Repeated Defiance of Rome: Cardinal Martini Defies Pope; Sabotages Church’s Teaching on Life
By Peter J. Smith
ROME, January 30, 2007 (LifeSiteNews.com) – The retired Archbishop of Milan, Cardinal Carlo Maria Martini, has struck another subversive blow to the clearly defined teachings of the Catholic Church on life, reports Vatican expert Sandro Magister in the Italian journal Chiesa, who says “the real clash is between Martini and the Pope.”
Just nine months previously, Martini, a high profile leader in the Catholic Church, exposed his public dissent from the Church’s life teachings on artificial insemination, embryos, abortion, and euthanasia published in the Italian weekly L’espresso in what Magister wrote was a “bombshell manifesto of opposition to the reigning pope.”
Back then, Martini contradicted Church teaching on euthanasia saying, “The pursuit of physical human life is not, in itself, the first and absolute principle. Above this stands the principle of human dignity.”
In the January 21 Sunday edition front page of Il Sole 24 Ore, the leading economics and finance newspaper in Italy, and one of the most influential in Europe, appears Martini’s elaborated dissent entitled “Welby, Death, and Me.” The piece comes in the wake of the death of Piergiorgio Welby last Christmas; a man who became a cause célèbre of the “right-to-die” movement after an Italian doctor removed his ventilator on his request.
The former archbishop of Milan contended that cases like Welby do not actually constitute euthanasia, because the seriously ill person has at every moment the right to interrupt the care that keeps him alive (with some exceptions) and may discontinue “the use of disproportionate medical procedures without any reasonable hope for a positive outcome.”
“By interrupting these – the cardinal writes, citing the Catechism –“one does not will to cause death; one’s inability to impede it is merely accepted.”
However, the Cardinal’s statements put him in conflict with the Church because he declares the patient is the competent authority in most cases to determine whether or not his treatment is proportionate, and legitimizes exclusionary euthanasia, where a patient dies after life-preserving medical treatment is withdrawn.
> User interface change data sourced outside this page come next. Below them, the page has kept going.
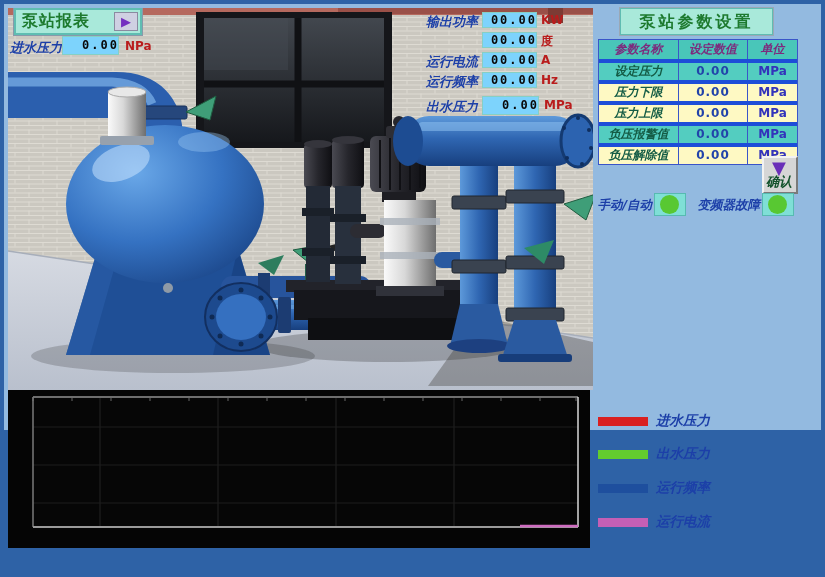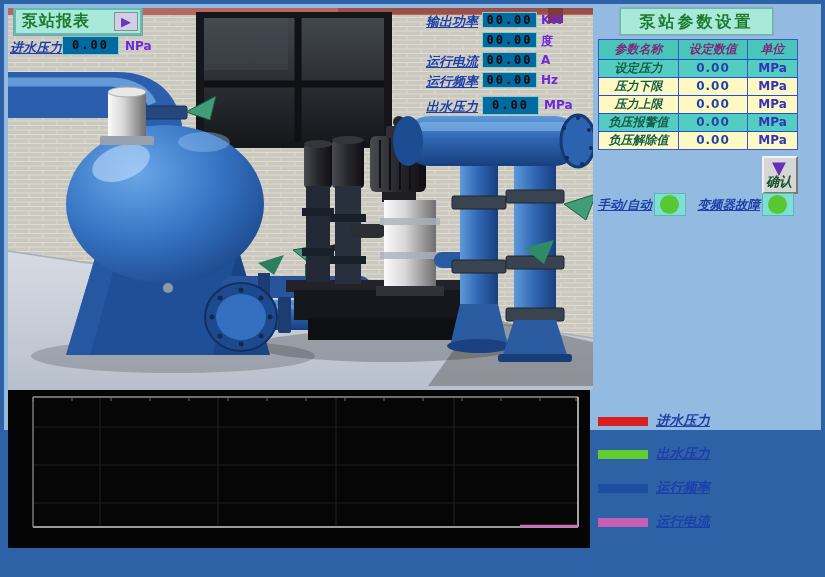--- a/index.html
+++ b/index.html
@@ -6,40 +6,40 @@
   *{box-sizing:border-box;font-family:"DejaVu Sans","Liberation Sans",sans-serif;}
   .frame{position:relative;width:825px;height:577px;background:#2e62a6;overflow:hidden;}
   .inner{position:absolute;left:4px;top:4px;width:817px;height:426px;background:#93bae0;}
   .abs{position:absolute;}
 
   
   .photo{position:absolute;left:4px;top:4px;width:585px;height:382px;background:#c9c6bd;overflow:hidden;}
   .photo svg{display:block;}
 
   
-  .lbl{color:#1c3fa8;font-weight:bold;font-style:italic;font-size:13px;white-space:nowrap;text-decoration:underline;}
-  .unit{color:#6d28d9;font-weight:bold;font-size:12px;white-space:nowrap;}
-  .valbox{background:#0369a1;color:#0a0a0a;font-family:"DejaVu Sans Mono","Liberation Mono",monospace;
-          font-weight:bold;font-size:12px;text-align:center;letter-spacing:2px;line-height:17px;
+  .lbl{color:#1c3fa8;font-weight:bold;font-style:italic;font-size:13px;white-space:nowrap;}
+  .unit{color:#b91c1c;font-weight:bold;font-size:12px;white-space:nowrap;}
+  .valbox{background:#7dd3fc;color:#0a0a0a;font-family:"DejaVu Sans Mono","Liberation Mono",monospace;
+          font-weight:bold;font-size:12px;text-align:right;letter-spacing:2px;line-height:17px;
           box-shadow:0 0 0 1px #86cfc4 inset;}
 
   
   .report{position:absolute;left:6px;top:0;width:128px;height:27px;background:#a9e9da;
           border:2px solid #5fbdb2;box-shadow:0 0 0 1px #8899aa;display:flex;align-items:center;}
   .report-label{color:#1d7a2e;font-weight:bold;font-size:16px;letter-spacing:1px;padding-left:6px;}
   .report-arrow{position:absolute;right:2px;top:2px;width:24px;height:19px;background:#cfd0e2;
           border:1px solid #8a8aa0;display:flex;align-items:center;justify-content:center;
           color:#7430c0;font-size:13px;line-height:1;cursor:pointer;}
 
   
   .ptitle{position:absolute;left:616px;top:4px;width:153px;height:27px;background:#a9e9da;
           border:1px solid #60bcb2;box-shadow:0 0 0 1px #9aa7b5;color:#1d7a2e;font-weight:bold;
           font-size:16px;letter-spacing:3px;text-align:center;line-height:25px;}
   .stable{position:absolute;left:594px;top:35px;width:200px;border:1px solid #3a55c8;}
-  .srow-t{display:flex;border-bottom:1px solid #1d4ed8;}
+  .srow-t{display:flex;border-bottom:4px solid #1d4ed8;}
   .srow-t:last-child{border-bottom:none;}
   .cell{height:17px;line-height:17px;text-align:center;font-size:12px;font-weight:bold;overflow:hidden;}
   .c1{width:80px;border-right:1px solid #3a55c8;}
   .c2{width:69px;border-right:1px solid #3a55c8;}
   .c3{width:49px;}
   .hrow .cell{height:19px;line-height:19px;color:#7d2a7d;font-style:italic;background:#49c6b9;}
   .row-a .cell{background:#53cdc0;}
   .row-b .cell{background:#fef9c3;}
   .pname{color:#145c45;font-style:italic;}
   .pval{color:#2244aa;letter-spacing:1px;}

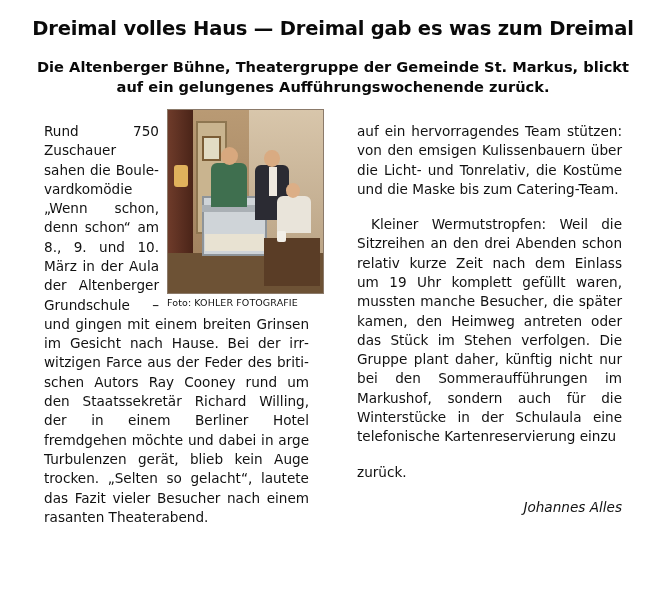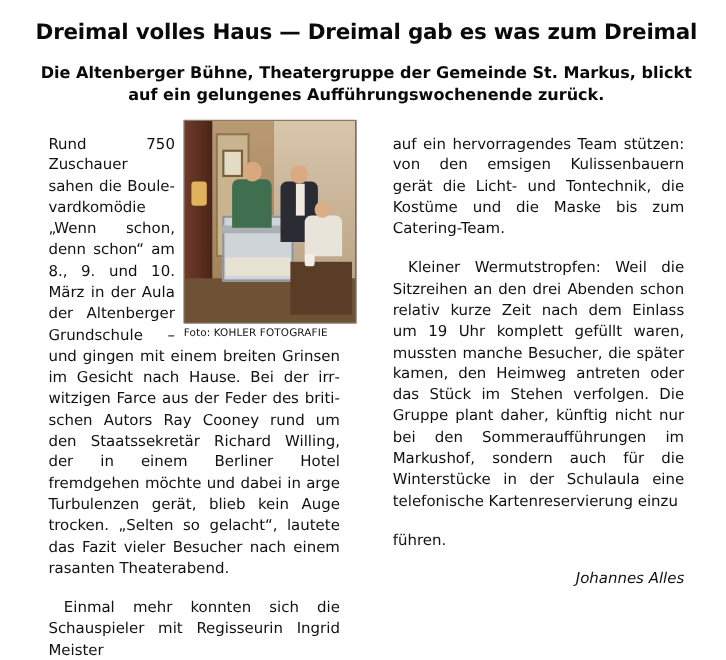--- a/index.html
+++ b/index.html
@@ -137,24 +137,23 @@
           <div class="ph-manB-shirt"></div>
           <div class="ph-manB-head"></div>
           <div class="ph-table"></div>
           <div class="ph-manC-body"></div>
           <div class="ph-manC-head"></div>
           <div class="ph-cup"></div>
         </div>
         <div class="credit">Foto: KOHLER FOTOGRAFIE</div>
       </div>
       <p>Rund 750 Zuschauer sahen die Boule­vardkomödie „Wenn schon, denn schon“ am 8., 9. und 10. März in der Aula der Altenberger Grundschule – und gingen mit einem breiten Grinsen im Gesicht nach Hause. Bei der irr­witzigen Farce aus der Feder des briti­schen Autors Ray Cooney rund um den Staatssekretär Richard Willing, der in einem Berliner Hotel fremdgehen möchte und dabei in arge Turbulenzen gerät, blieb kein Auge trocken. „Selten so gelacht“, lautete das Fazit vieler Be­sucher nach einem rasanten Theater­abend.</p>
-      <p class="indent">Einmal mehr konnten sich die Schau­spieler mit Regisseurin Ingrid Meister</p>
     </div>
 
     <div class="col">
-      <p>auf ein hervorragendes Team stützen: von den emsigen Kulissenbauern gerät die Licht- und Ton­technik, die Kostü­me und die Maske bis zum Catering-Team.</p>
+      <p>auf ein hervorragendes Team stützen: von den emsigen Kulissenbauern über die Licht- und Ton­relativ, die Kostü­me und die Maske bis zum Catering-Team.</p>
       <p class="indent">Kleiner Wermuts­tropfen: Weil die Sitzreihen an den drei Abenden schon relativ kurze Zeit nach dem Einlass um 19 Uhr komplett gefüllt waren, mussten manche Besu­cher, die später kamen, den Heimweg antreten oder das Stück im Stehen ver­folgen. Die Gruppe plant daher, künftig nicht nur bei den Sommeraufführungen im Markushof, sondern auch für die Winterstücke in der Schulaula eine telefonische Kartenreservierung einzu­</p>
-      <p>führen.</p>
+      <p>zurück.</p>
       <p class="lastline">Johannes Alles</p>
     </div>
 
   </div>
 </div>
 
 </body></html>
In this way the Cardinal legitimizes as morally licit the exclusionary euthanasia of Piergiorgio Welby, who – as the cardinal himself wrote –“lucidly asked for the suspension of respiratory support therapies, which in the past nine years have been constituted by a tracheotomy and an automatic ventilator.” However even “right-to-die” enthusiasts such as Umberto Veronesi, an oncologist of worldwide fame, deny this rationale describing exclusionary euthanasia as “suicide.”
“Such situations,” Martini writes, “will be increasingly more frequent, and the Church itself will need to give them more attentive consideration, including pastoral consideration.”
This last part has been seen as an indirect rebuke of Pope Benedict XVI’s “pastoral consideration” in the case of Welby for refusing Welby a funeral. The diocese of Rome denied a request from Welby’s wife for a Catholic funeral since Welby “repeatedly and publicly affirmed his desire to end his life, something that is incompatible with Catholic doctrine.”
Although nine months ago leading Church officials had avoided replying in public to Martini’s previous shocking dissent, this time Church officials have been quicker to respond to Martini’s departures, although remain hesitant to enter into an open confrontation by naming him directly.
A decisive response came from Elio Sgreccia, titular bishop of Zama, president of the Pontifical Academy for Life and for years the most authoritative representative of the Church’s official positions in the area of bioethics in “Corriere della Sera,” the major newspaper of Milan, Martini’s former archdiocese. Citing John Paul II’s encyclical “Evangelium Vitae”, Sgreccia wrote that euthanasia is still the same offense against life even when it is “exclusionary,” or when it omits “an effective and rightful therapy, the withholding of which intentionally causes death.”
Sgreccia also reiterated that the doctor, not the patient, must evaluate the “proportionality” of the medical treatment and must not be “a simple executor of [a patient’s] wishes” and is bound to object conscientiously if a patient groundlessly refuses medical treatment.